Die Daten wurden zwischen 2000 und 2004 aus dem bevölkerungsbasierten Register für Überwachung, Epidemiologie und Endergebnisse (SEER) entnommen. die National Cancer Database (NCDB) zwischen 2004 und 2005; und die Studie zu Prostata, Lunge, Darm und Eierstock (PLCO) zwischen 1993 und 2001.
"Wir haben nur Männer eingeschlossen, die sich einer Operation oder Beobachtung unterziehen und die Einschlusskriterien von PIVOT erfüllen", stellen die Ermittler fest. Patienten in PIVOT hatten zum Zeitpunkt der Diagnose einen lokalisierten Prostatakrebs und einen mittleren prostataspezifischen Antigenwert von 7, 8 ng / ml.
In die aktuelle Analyse wurden 2847 Männer von PLCO, 60.080 Männer von SEER und 63.303 Männer von NCDB einbezogen.
In der PIVOT-Studie betrug das Durchschnittsalter der Teilnehmer 67 Jahre.
Dies war älter als das Durchschnittsalter für Männer in den drei analysierten Datenbanken: 65, 8 Jahre für die an PLCO teilnehmenden Personen, 61, 3 Jahre für die in SEER registrierten Personen und 60, 2 Jahre für die in der NCDB registrierten Personen (P <0, 001).
Darüber hinaus hatten weit über 90% der Männer sowohl in der PLCO als auch in der NCDB einen Charlson-Komorbiditätsindex von 0.
Dies im Vergleich zu nur 56% der Männer in PIVOT (P <0, 001) - was darauf hinweist, dass Männer in PIVOT sowohl älter als auch kranker waren als Männer in den drei analysierten US-Datenbanken, schlug Abdollah vor. Die SEER-Datenbank enthält keine Komorbiditätsdaten.
Noch wichtiger ist, dass die Gesamtmortalität in der PIVOT-Studie mit 64% über 12, 7 Jahre Follow-up drei- bis achtmal höher war als die in den drei US-amerikanischen Krebsdatenbanken dokumentierte Mortalitätsrate.
Beispielsweise betrug die Gesamtmortalität bei Patienten, die an der PLCO-Studie beteiligt waren, 8%, bei Männern, die in der NCDB registriert waren, 9% und bei Patienten, die in der SEER registriert waren, 23% über einen Follow-up-Zeitraum von 7, 5 bis 12, 3 Jahren.
"Interessanterweise betrug innerhalb von SEER das mittlere Diagnosealter für Männer, denen keine Operation empfohlen wurde, 65, 1 Jahre, wobei die Gesamtmortalität [bei] 50% über ein medianes Follow-up von 12, 5 Jahren lag", beobachten die Forscher, was darauf hindeutet, dass die Gesamtüberlebensrate in PIVOT war sogar im Vergleich zu Männern in der SEER-Datenbank, die sich keiner endgültigen Behandlung unterzogen hatten, schlechter.
Die Ergebnisse dieser Analyse deuten darauf hin, dass bei PIVOT ein Stichprobenfehler vorliegt.

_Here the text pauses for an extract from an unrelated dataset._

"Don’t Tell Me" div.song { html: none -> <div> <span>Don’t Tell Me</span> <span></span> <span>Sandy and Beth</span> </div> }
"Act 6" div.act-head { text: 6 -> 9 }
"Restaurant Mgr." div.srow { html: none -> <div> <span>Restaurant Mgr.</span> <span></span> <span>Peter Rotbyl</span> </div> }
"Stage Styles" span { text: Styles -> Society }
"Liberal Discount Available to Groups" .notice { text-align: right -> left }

Sie unterstreichen die mangelnde Generalisierbarkeit und damit externe Validität der PIVOT-Befunde für Männer, bei denen in den USA klinisch lokalisierter Prostatakrebs diagnostiziert wurde.
Hein van Poppel, Professor für Chirurgie an der Universität Leuven in Belgien, kommentierte die Ergebnisse in einer EAU-Erklärung und stellte fest, dass bei der ersten PIVOT-Analyse im Jahr 2012 klar war, dass eine radikale Prostatektomie einen Vorteil gegenüber einer aktiven Überwachung in Patienten mit einer schlechten Prognose.
"Diese Auswertung des in PIVOT verwendeten Datensatzes legt nahe, dass sich das Gleichgewicht auch bei Prostatakrebspatienten im Frühstadium ändern muss", kommentierte van Poppel.
"Und wir müssen die PIVOT-Studie ernsthaft neu bewerten, bevor wir mit der Implementierung fortfahren", fügte er hinzu.
Die Studie erhielt keine externe Finanzierung. Abdollah berichtet, dass er als Berater für GenomeDx Biosciences fungiert. Van Poppel hat keine relevanten finanziellen Beziehungen offengelegt.
Kongress der Europäischen Vereinigung für Urologie (EAU) 2018. Abstract 162. Präsentiert am 16. März 2018.